_Problem description_
When a line of the entries contains the word "Lifestyle", report that line.
BEGIN
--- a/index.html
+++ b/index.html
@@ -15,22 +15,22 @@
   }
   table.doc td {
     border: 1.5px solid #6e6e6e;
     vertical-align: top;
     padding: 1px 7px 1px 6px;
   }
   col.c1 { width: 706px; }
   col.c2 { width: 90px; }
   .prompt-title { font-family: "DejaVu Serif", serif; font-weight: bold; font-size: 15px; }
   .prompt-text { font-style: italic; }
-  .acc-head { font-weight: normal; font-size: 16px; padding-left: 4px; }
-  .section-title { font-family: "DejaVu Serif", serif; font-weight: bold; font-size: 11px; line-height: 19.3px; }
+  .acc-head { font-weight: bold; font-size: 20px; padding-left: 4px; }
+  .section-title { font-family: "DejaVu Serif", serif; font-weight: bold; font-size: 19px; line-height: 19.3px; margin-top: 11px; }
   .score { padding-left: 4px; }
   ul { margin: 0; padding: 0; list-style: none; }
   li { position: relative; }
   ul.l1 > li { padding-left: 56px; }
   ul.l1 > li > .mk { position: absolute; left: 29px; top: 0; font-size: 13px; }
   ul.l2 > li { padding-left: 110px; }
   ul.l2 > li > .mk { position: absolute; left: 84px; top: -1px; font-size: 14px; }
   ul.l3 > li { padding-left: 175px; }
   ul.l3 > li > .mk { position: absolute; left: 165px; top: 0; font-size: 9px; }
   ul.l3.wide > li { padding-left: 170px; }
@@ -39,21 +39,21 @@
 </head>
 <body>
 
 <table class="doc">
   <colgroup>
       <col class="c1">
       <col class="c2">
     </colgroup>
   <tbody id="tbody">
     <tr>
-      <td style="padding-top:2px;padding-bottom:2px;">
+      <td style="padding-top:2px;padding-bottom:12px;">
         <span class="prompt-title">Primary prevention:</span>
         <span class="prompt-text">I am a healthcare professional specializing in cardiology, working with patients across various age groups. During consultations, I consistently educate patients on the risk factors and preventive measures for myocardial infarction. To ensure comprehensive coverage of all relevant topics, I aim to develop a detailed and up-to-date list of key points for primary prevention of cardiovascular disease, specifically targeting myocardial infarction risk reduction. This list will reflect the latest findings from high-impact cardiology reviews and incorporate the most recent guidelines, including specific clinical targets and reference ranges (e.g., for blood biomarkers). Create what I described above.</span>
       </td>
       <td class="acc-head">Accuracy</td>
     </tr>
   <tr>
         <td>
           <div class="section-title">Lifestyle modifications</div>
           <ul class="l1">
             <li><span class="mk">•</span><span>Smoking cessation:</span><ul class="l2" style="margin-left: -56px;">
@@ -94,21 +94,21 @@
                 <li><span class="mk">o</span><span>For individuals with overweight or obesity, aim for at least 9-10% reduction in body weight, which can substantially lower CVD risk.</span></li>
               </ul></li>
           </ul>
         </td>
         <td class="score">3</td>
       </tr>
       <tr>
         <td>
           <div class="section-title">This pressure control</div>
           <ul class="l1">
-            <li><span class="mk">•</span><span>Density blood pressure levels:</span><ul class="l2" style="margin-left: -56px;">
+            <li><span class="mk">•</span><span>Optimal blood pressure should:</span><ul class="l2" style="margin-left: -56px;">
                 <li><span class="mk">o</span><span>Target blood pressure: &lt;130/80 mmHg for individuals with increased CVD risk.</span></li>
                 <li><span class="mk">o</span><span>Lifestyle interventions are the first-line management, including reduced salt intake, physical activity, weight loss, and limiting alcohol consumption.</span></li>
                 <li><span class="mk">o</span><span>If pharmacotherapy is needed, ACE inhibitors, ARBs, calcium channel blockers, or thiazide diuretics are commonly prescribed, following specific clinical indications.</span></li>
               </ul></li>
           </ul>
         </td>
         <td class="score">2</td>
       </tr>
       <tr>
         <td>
END
BEGIN
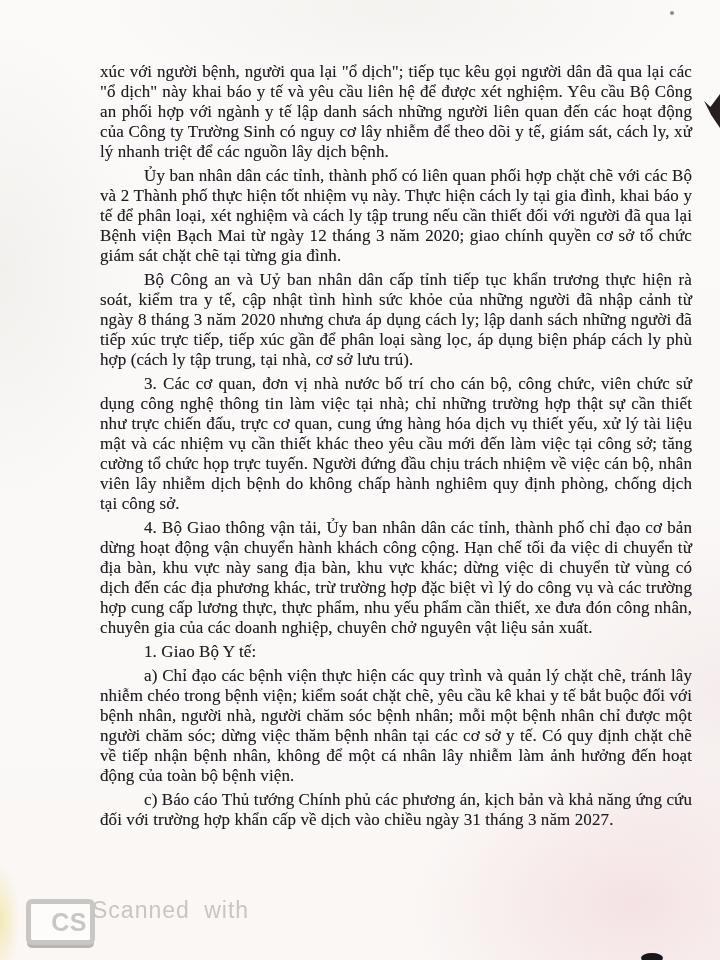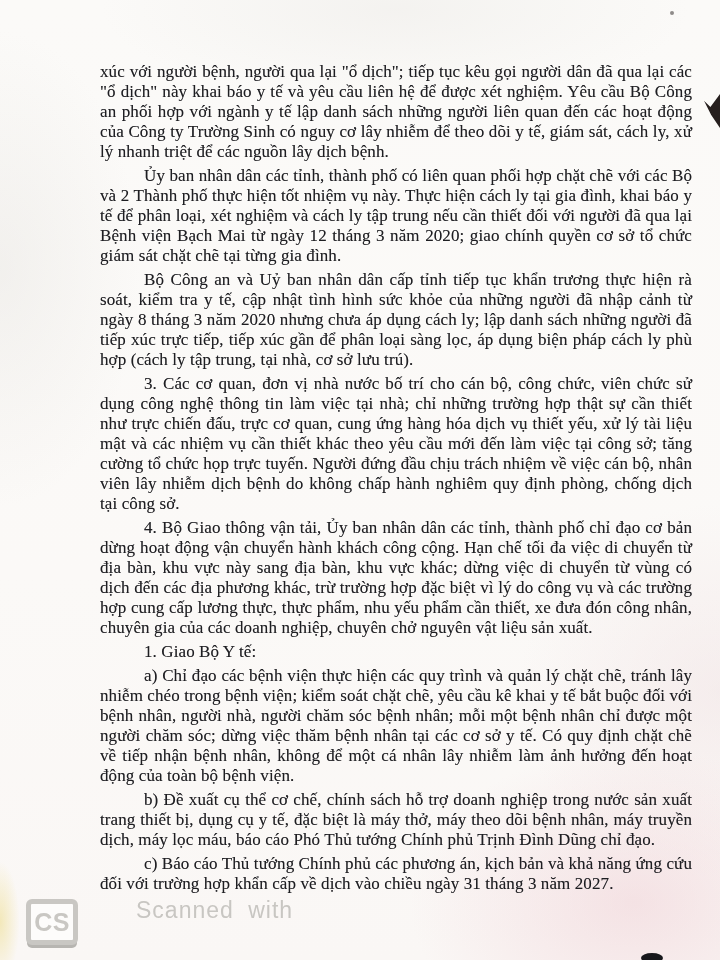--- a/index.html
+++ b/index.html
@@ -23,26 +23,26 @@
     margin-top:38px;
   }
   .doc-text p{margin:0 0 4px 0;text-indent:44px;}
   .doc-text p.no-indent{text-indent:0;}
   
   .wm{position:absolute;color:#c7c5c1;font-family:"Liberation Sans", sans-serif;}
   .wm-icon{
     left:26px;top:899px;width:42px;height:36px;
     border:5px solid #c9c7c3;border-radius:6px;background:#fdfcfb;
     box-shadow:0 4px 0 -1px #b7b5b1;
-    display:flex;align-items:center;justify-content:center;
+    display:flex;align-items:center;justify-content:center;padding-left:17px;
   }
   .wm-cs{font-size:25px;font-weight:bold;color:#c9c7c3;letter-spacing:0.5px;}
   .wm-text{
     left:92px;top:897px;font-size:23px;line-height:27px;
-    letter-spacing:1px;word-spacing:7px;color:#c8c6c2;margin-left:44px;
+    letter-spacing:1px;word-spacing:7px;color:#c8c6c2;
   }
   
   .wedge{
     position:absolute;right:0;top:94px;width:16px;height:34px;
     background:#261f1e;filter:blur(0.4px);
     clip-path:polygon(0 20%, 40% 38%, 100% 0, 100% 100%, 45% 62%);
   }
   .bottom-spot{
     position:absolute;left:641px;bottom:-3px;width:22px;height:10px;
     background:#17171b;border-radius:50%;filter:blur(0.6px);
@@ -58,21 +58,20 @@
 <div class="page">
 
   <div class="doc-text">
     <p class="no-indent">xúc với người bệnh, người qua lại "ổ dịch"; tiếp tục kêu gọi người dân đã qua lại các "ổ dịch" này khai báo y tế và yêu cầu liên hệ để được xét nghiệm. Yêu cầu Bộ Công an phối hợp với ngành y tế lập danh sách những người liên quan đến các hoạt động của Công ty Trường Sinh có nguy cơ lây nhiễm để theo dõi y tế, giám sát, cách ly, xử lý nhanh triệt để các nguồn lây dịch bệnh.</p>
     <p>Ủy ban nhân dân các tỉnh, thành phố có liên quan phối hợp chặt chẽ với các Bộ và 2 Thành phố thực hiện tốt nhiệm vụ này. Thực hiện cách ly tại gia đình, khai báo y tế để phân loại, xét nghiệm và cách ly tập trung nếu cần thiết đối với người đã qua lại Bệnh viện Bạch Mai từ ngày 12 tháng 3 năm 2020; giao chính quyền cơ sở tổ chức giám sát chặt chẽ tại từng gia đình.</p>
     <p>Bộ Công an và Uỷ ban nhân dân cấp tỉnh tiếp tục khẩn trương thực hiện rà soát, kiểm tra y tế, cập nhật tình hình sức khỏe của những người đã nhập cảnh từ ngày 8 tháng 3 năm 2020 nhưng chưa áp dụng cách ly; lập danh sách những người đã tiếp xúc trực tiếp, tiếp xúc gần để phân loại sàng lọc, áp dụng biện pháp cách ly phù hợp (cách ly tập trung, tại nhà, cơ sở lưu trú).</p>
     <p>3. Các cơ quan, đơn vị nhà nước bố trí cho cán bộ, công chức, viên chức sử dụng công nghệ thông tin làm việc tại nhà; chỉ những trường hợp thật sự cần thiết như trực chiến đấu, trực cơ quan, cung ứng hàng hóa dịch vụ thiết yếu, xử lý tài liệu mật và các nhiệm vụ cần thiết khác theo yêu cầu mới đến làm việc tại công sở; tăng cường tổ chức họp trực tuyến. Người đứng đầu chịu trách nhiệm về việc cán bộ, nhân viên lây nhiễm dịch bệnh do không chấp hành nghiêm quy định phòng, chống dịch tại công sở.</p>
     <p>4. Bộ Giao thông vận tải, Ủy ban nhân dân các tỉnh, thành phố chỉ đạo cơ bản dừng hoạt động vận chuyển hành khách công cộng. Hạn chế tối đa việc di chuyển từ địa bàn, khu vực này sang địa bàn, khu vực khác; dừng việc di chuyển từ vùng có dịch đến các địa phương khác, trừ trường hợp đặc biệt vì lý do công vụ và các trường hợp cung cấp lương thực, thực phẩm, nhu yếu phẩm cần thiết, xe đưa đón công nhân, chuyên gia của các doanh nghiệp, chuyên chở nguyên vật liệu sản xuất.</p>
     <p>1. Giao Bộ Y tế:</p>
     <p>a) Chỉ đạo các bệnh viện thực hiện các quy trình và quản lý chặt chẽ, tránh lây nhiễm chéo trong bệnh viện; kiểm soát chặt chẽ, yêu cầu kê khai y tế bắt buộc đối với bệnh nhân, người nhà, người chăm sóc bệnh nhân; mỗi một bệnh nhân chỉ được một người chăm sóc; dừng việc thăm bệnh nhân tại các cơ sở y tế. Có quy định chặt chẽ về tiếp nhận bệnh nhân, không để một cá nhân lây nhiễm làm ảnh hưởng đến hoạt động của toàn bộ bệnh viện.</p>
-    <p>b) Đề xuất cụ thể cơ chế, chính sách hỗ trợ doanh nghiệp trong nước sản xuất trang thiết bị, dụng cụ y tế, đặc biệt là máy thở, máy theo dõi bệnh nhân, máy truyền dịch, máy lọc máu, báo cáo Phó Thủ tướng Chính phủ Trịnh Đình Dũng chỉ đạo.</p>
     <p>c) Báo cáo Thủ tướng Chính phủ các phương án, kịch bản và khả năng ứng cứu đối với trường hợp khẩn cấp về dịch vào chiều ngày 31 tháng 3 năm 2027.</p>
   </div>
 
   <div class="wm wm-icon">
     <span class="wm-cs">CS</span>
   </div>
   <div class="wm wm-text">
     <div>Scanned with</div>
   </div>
END
_Exercise answer_
           <div class="section-title">Lifestyle modifications</div>
                 <li><span class="mk">o</span><span>Lifestyle interventions are the first-line management, including reduced salt intake, physical activity, weight loss, and limiting alcohol consumption.</span></li>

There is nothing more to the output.